[TASK DIRECTIONS] Retype each record exactly; no pictures.

[AVAILABLE DATA]

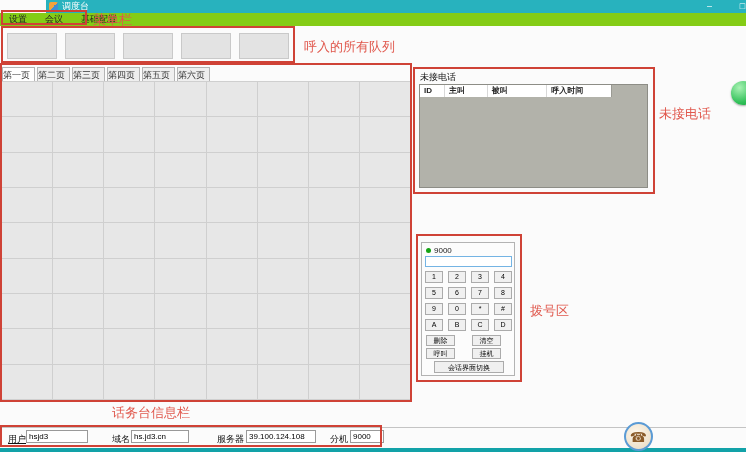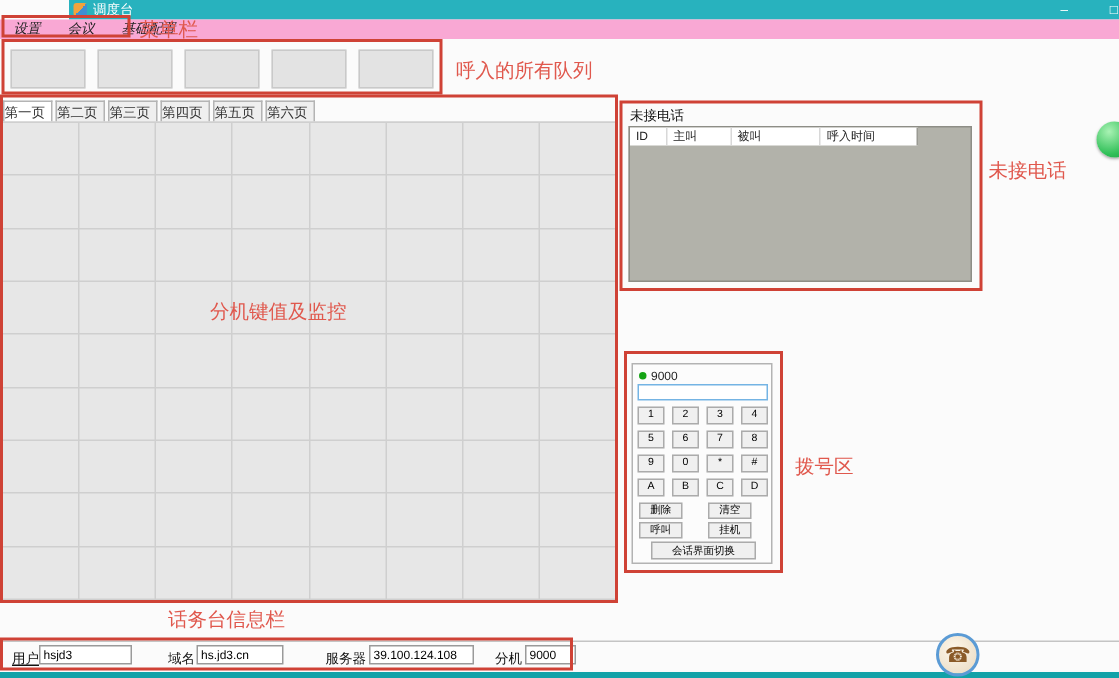--- a/index.html
+++ b/index.html
@@ -16,8 +16,8 @@
   .win-btn { width:33px; height:13px; color:#fff; font-size:9px; line-height:12px; text-align:center; cursor:default; }
 
   
-  .menubar { position:absolute; left:0; top:13px; width:746px; height:13px; background:#f9a8d4;
-             display:flex; align-items:flex-end;font-style:italic; }
+  .menubar { position:absolute; left:0; top:13px; width:746px; height:13px; background:#84cc16;
+             display:flex; align-items:flex-end; }
   .menu-item { font-size:9px; color:#222; padding:0 9px; line-height:13px; }
 
   

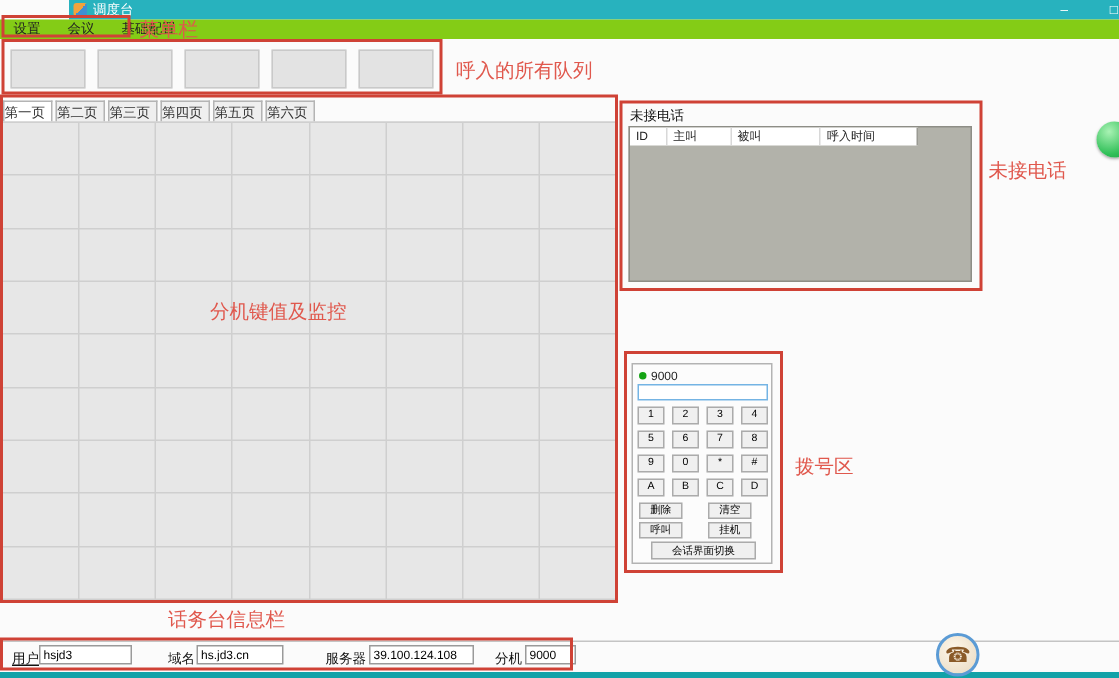--- a/index.html
+++ b/index.html
@@ -40,7 +40,7 @@
   .missed-label { position:absolute; left:420px; top:71px; font-size:9px; color:#111; }
   .missed-panel { position:absolute; left:419px; top:84px; width:229px; height:104px;
                   background:#b2b2aa; border:1px solid #8d8d86; }
-  .missed-header { display:flex; height:12px; }
+  .missed-header { display:flex; height:12px;font-weight:bold; }
   .header-white { display:flex; width:192px; background:#fff; border-right:1px solid #9a9a93; }
   .colh { font-size:8px; color:#222; line-height:12px; padding-left:4px; border-right:1px solid #d8d8d8; }
   .colh:last-child { border-right:none; }

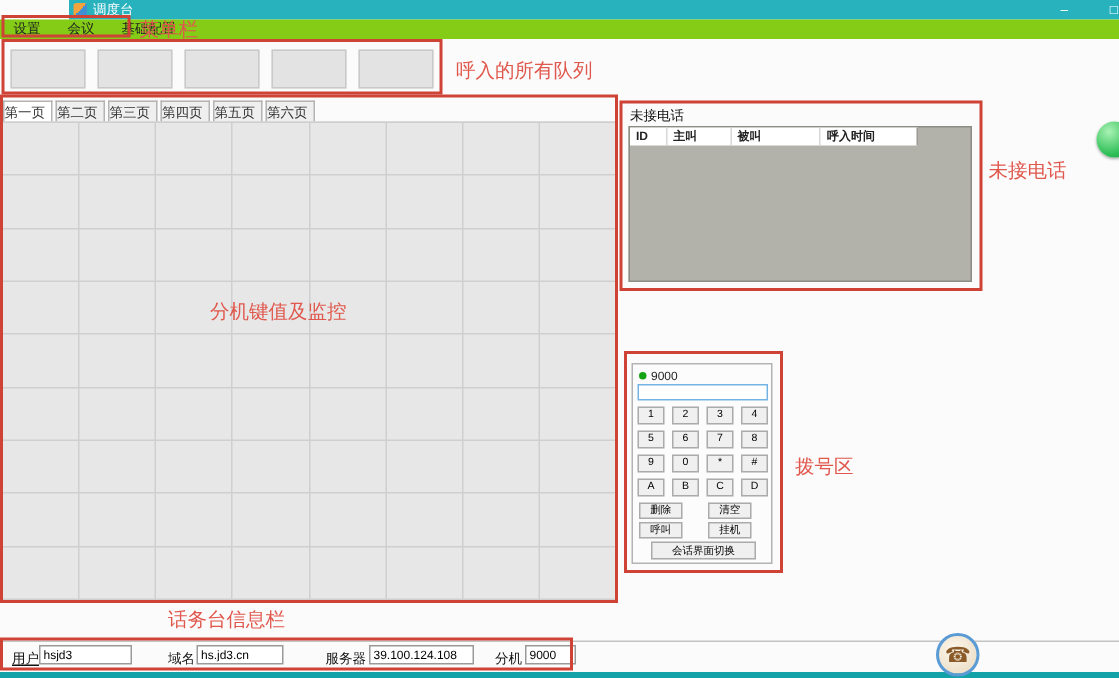--- a/index.html
+++ b/index.html
@@ -285,7 +285,6 @@
   <div class="ann-text t-menu">菜单栏</div>
   <div class="ann-text t-queues">呼入的所有队列</div>
   <div class="ann-text t-missed">未接电话</div>
-  <div class="ann-text t-grid">分机键值及监控</div>
   <div class="ann-text t-dial">拨号区</div>
   <div class="ann-text t-info">话务台信息栏</div>
 

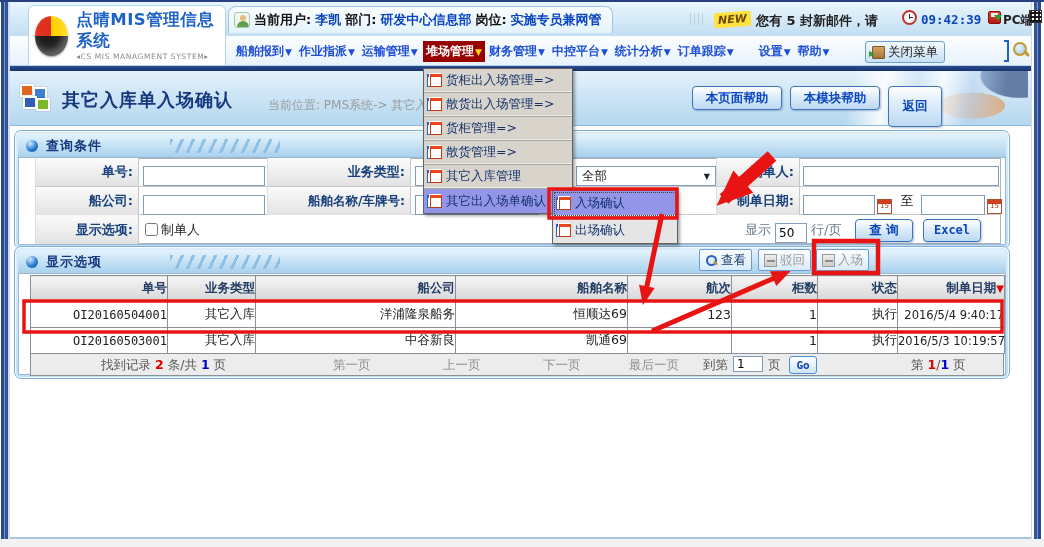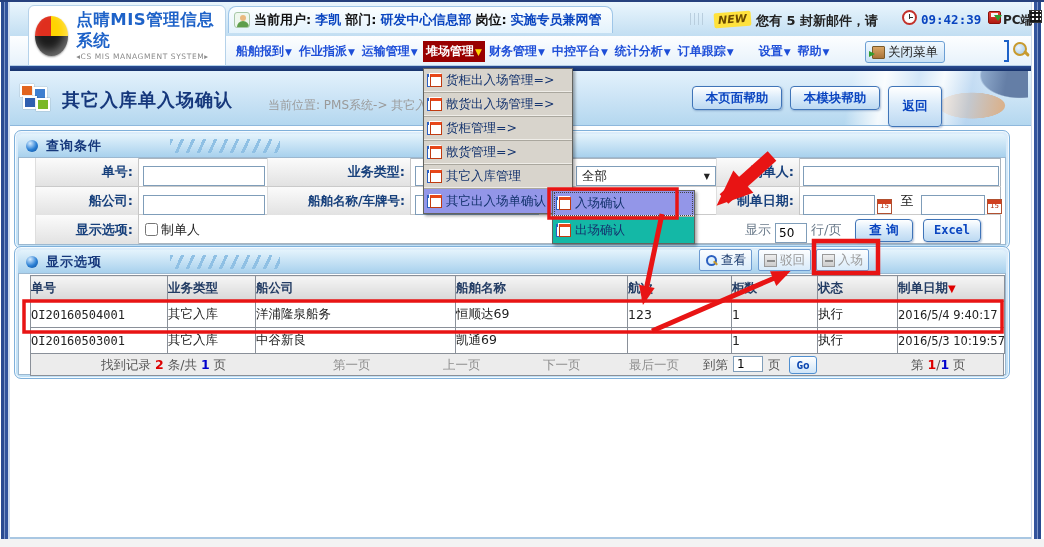--- a/index.html
+++ b/index.html
@@ -112,7 +112,7 @@
 .menu-item{height:24px;display:flex;align-items:center;gap:4px;padding:0 3px;font-size:12.5px;color:#14336e;border-bottom:1px solid #aaa79e;box-shadow:inset 0 -1px 0 #efede8;cursor:pointer;white-space:nowrap}
 .menu-item:last-child{border-bottom:none;box-shadow:none}
 .menu-item.active{background:#9396e8}
-.submenu{position:absolute;left:552px;top:190px;width:143px;background:#14b8a6;border:1px solid #63635f;box-shadow:2px 2px 3px rgba(0,0,0,.35);z-index:41}
+.submenu{position:absolute;left:552px;top:190px;width:126px;background:#e5e5e5;border:1px solid #63635f;box-shadow:2px 2px 3px rgba(0,0,0,.35);z-index:41}
 .submenu .menu-item{height:26px}
 .submenu .menu-item.active{background:#9396e8;outline:1px dotted #444;outline-offset:-2px}
 .wico{position:relative;width:15px;height:13px;flex:0 0 15px}

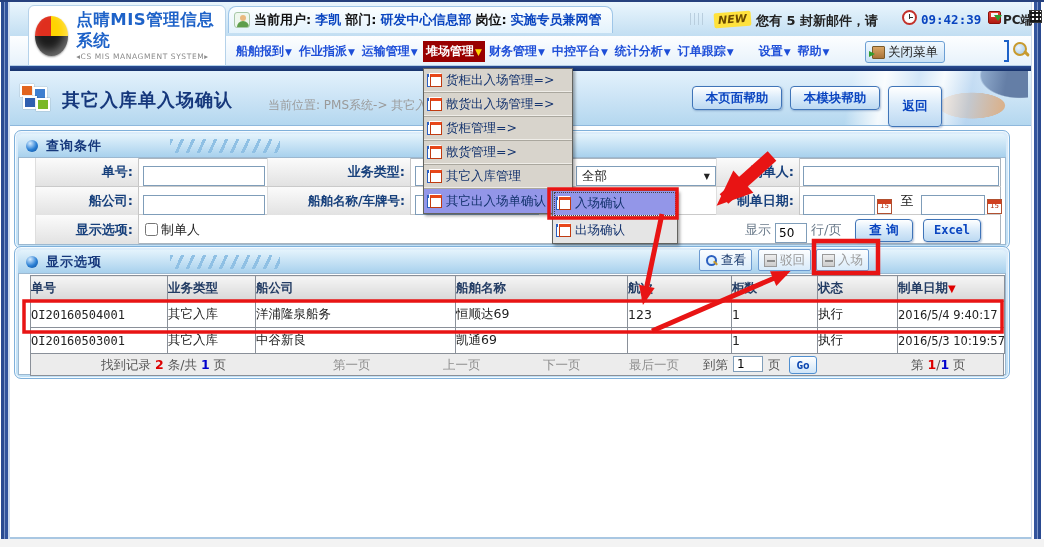--- a/index.html
+++ b/index.html
@@ -96,7 +96,7 @@
 .ico-gray{width:13px;height:13px;border:1px solid #9a9a9a;background:linear-gradient(#eee,#ccc);position:relative}
 .ico-gray::after{content:"";position:absolute;left:2px;top:5px;width:8px;height:2px;background:#8a8a8a}
 table.grid{border-collapse:collapse;table-layout:fixed;width:974px}
-table.grid th,table.grid td{border:1px solid #8a9099;font-size:12.5px;text-align:left;overflow:hidden;white-space:nowrap}
+table.grid th,table.grid td{border:1px solid #8a9099;font-size:12.5px;text-align:right;overflow:hidden;white-space:nowrap}
 table.grid th{height:26px;background:linear-gradient(#f5f5f5,#d6d6d6);color:#233c64;font-weight:bold}
 table.grid td{height:26px;background:#fff;color:#222}
 .sortarrow{color:#e00000;font-size:10px}

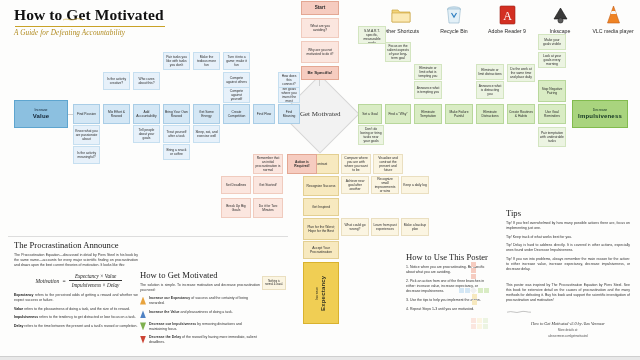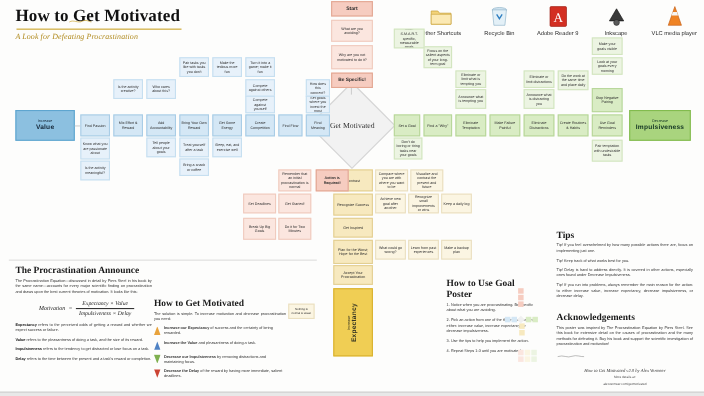--- a/index.html
+++ b/index.html
@@ -117,7 +117,7 @@
   <div class="title-block">
     <div class="title-main">How to Get Motivated</div>
     <div class="title-rule"></div>
-    <div class="title-sub">A Look for Defeating Procrastination</div>
+    <div class="title-sub">A Guide for Defeating Accountability</div>
   </div>
   <svg class="flourish" viewBox="0 0 22 5">
     <path d="M1 3 C5 0.5,9 4.5,13 2.2 C16 0.6,19 2.5,21 3" stroke="#c9a227" stroke-width=".6" fill="none"></path>

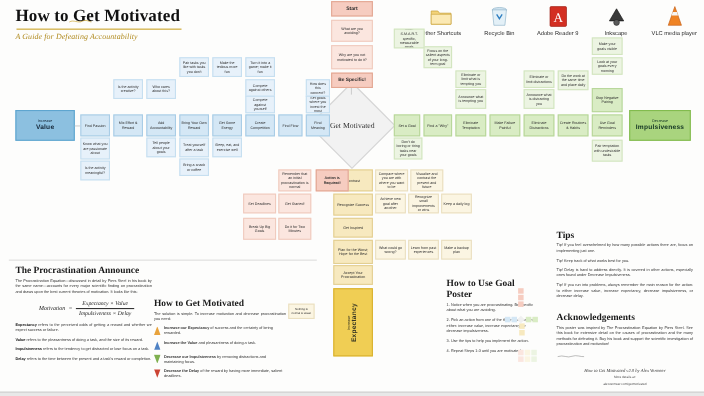--- a/index.html
+++ b/index.html
@@ -72,7 +72,7 @@
   
   .panel { position:absolute; }
   .ph {
-    font-family:"Liberation Serif", serif; font-size:8.6px; font-weight:bold;
+    font-family:"Liberation Serif", serif; font-size:8.6px; font-weight:normal;
     color:#1a1a1a; margin-bottom:3px;
   }
   .pt {

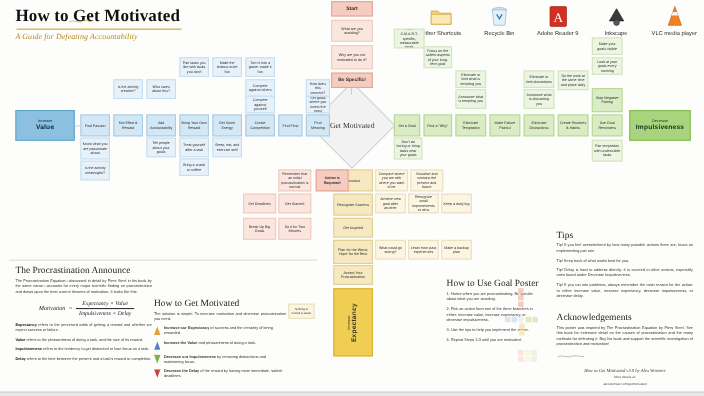--- a/index.html
+++ b/index.html
@@ -328,7 +328,7 @@
   <div class="node n-yellowl" style="position:absolute; left:262px; top:276px; width:24px; height:14px; font-size:2.6px;">Nothing is normal &amp; usual.</div>
 
   <div class="panel" style="left:406px; top:252px; width:86px;">
-    <div class="ph">How to Use Goal Poster</div>
+    <div class="ph">How to Use This Poster</div>
     <div class="steps">
       <div class="step">1. Notice when you are procrastinating. Be specific about what you are avoiding.</div>
       <div class="step">2. Pick an action from one of the three branches in either: increase value, increase expectancy, or decrease impulsiveness.</div>

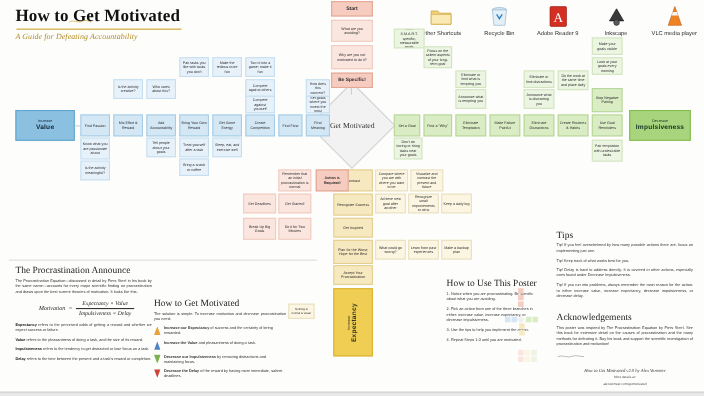--- a/index.html
+++ b/index.html
@@ -385,7 +385,6 @@
   </div>
 
   <div class="panel" style="left:506px; top:283px; width:124px;">
-    <div class="ph">Acknowledgements</div>
     <div class="pt">This poster was inspired by The Procrastination Equation by Piers Steel. See this book for extensive detail on the causes of procrastination and the many methods for defeating it. Buy his book and support the scientific investigation of procrastination and motivation!</div>
     <svg class="ack-flourish" viewBox="0 0 26 4">
       <path d="M1 2.2 C6 0.3,10 3.8,14 1.9 C18 0.3,22 2.6,25 2.2" stroke="#888" stroke-width=".5" fill="none"></path>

[EXERCISE RESPONSE]
--- a/index.html
+++ b/index.html
@@ -16,8 +16,8 @@
   .win-btn { width:33px; height:13px; color:#fff; font-size:9px; line-height:12px; text-align:center; cursor:default; }
 
   
-  .menubar { position:absolute; left:0; top:13px; width:746px; height:13px; background:#f9a8d4;
-             display:flex; align-items:flex-end;font-style:italic; }
+  .menubar { position:absolute; left:0; top:13px; width:746px; height:13px; background:#84cc16;
+             display:flex; align-items:flex-end; }
   .menu-item { font-size:9px; color:#222; padding:0 9px; line-height:13px; }
 
   

--- a/index.html
+++ b/index.html
@@ -40,7 +40,7 @@
   .missed-label { position:absolute; left:420px; top:71px; font-size:9px; color:#111; }
   .missed-panel { position:absolute; left:419px; top:84px; width:229px; height:104px;
                   background:#b2b2aa; border:1px solid #8d8d86; }
-  .missed-header { display:flex; height:12px; }
+  .missed-header { display:flex; height:12px;font-weight:bold; }
   .header-white { display:flex; width:192px; background:#fff; border-right:1px solid #9a9a93; }
   .colh { font-size:8px; color:#222; line-height:12px; padding-left:4px; border-right:1px solid #d8d8d8; }
   .colh:last-child { border-right:none; }

--- a/index.html
+++ b/index.html
@@ -285,7 +285,6 @@
   <div class="ann-text t-menu">菜单栏</div>
   <div class="ann-text t-queues">呼入的所有队列</div>
   <div class="ann-text t-missed">未接电话</div>
-  <div class="ann-text t-grid">分机键值及监控</div>
   <div class="ann-text t-dial">拨号区</div>
   <div class="ann-text t-info">话务台信息栏</div>
 

--- a/index.html
+++ b/index.html
@@ -112,7 +112,7 @@
 .menu-item{height:24px;display:flex;align-items:center;gap:4px;padding:0 3px;font-size:12.5px;color:#14336e;border-bottom:1px solid #aaa79e;box-shadow:inset 0 -1px 0 #efede8;cursor:pointer;white-space:nowrap}
 .menu-item:last-child{border-bottom:none;box-shadow:none}
 .menu-item.active{background:#9396e8}
-.submenu{position:absolute;left:552px;top:190px;width:143px;background:#14b8a6;border:1px solid #63635f;box-shadow:2px 2px 3px rgba(0,0,0,.35);z-index:41}
+.submenu{position:absolute;left:552px;top:190px;width:126px;background:#e5e5e5;border:1px solid #63635f;box-shadow:2px 2px 3px rgba(0,0,0,.35);z-index:41}
 .submenu .menu-item{height:26px}
 .submenu .menu-item.active{background:#9396e8;outline:1px dotted #444;outline-offset:-2px}
 .wico{position:relative;width:15px;height:13px;flex:0 0 15px}

--- a/index.html
+++ b/index.html
@@ -96,7 +96,7 @@
 .ico-gray{width:13px;height:13px;border:1px solid #9a9a9a;background:linear-gradient(#eee,#ccc);position:relative}
 .ico-gray::after{content:"";position:absolute;left:2px;top:5px;width:8px;height:2px;background:#8a8a8a}
 table.grid{border-collapse:collapse;table-layout:fixed;width:974px}
-table.grid th,table.grid td{border:1px solid #8a9099;font-size:12.5px;text-align:left;overflow:hidden;white-space:nowrap}
+table.grid th,table.grid td{border:1px solid #8a9099;font-size:12.5px;text-align:right;overflow:hidden;white-space:nowrap}
 table.grid th{height:26px;background:linear-gradient(#f5f5f5,#d6d6d6);color:#233c64;font-weight:bold}
 table.grid td{height:26px;background:#fff;color:#222}
 .sortarrow{color:#e00000;font-size:10px}

--- a/index.html
+++ b/index.html
@@ -117,7 +117,7 @@
   <div class="title-block">
     <div class="title-main">How to Get Motivated</div>
     <div class="title-rule"></div>
-    <div class="title-sub">A Look for Defeating Procrastination</div>
+    <div class="title-sub">A Guide for Defeating Accountability</div>
   </div>
   <svg class="flourish" viewBox="0 0 22 5">
     <path d="M1 3 C5 0.5,9 4.5,13 2.2 C16 0.6,19 2.5,21 3" stroke="#c9a227" stroke-width=".6" fill="none"></path>

--- a/index.html
+++ b/index.html
@@ -72,7 +72,7 @@
   
   .panel { position:absolute; }
   .ph {
-    font-family:"Liberation Serif", serif; font-size:8.6px; font-weight:bold;
+    font-family:"Liberation Serif", serif; font-size:8.6px; font-weight:normal;
     color:#1a1a1a; margin-bottom:3px;
   }
   .pt {

--- a/index.html
+++ b/index.html
@@ -328,7 +328,7 @@
   <div class="node n-yellowl" style="position:absolute; left:262px; top:276px; width:24px; height:14px; font-size:2.6px;">Nothing is normal &amp; usual.</div>
 
   <div class="panel" style="left:406px; top:252px; width:86px;">
-    <div class="ph">How to Use Goal Poster</div>
+    <div class="ph">How to Use This Poster</div>
     <div class="steps">
       <div class="step">1. Notice when you are procrastinating. Be specific about what you are avoiding.</div>
       <div class="step">2. Pick an action from one of the three branches in either: increase value, increase expectancy, or decrease impulsiveness.</div>

--- a/index.html
+++ b/index.html
@@ -385,7 +385,6 @@
   </div>
 
   <div class="panel" style="left:506px; top:283px; width:124px;">
-    <div class="ph">Acknowledgements</div>
     <div class="pt">This poster was inspired by The Procrastination Equation by Piers Steel. See this book for extensive detail on the causes of procrastination and the many methods for defeating it. Buy his book and support the scientific investigation of procrastination and motivation!</div>
     <svg class="ack-flourish" viewBox="0 0 26 4">
       <path d="M1 2.2 C6 0.3,10 3.8,14 1.9 C18 0.3,22 2.6,25 2.2" stroke="#888" stroke-width=".5" fill="none"></path>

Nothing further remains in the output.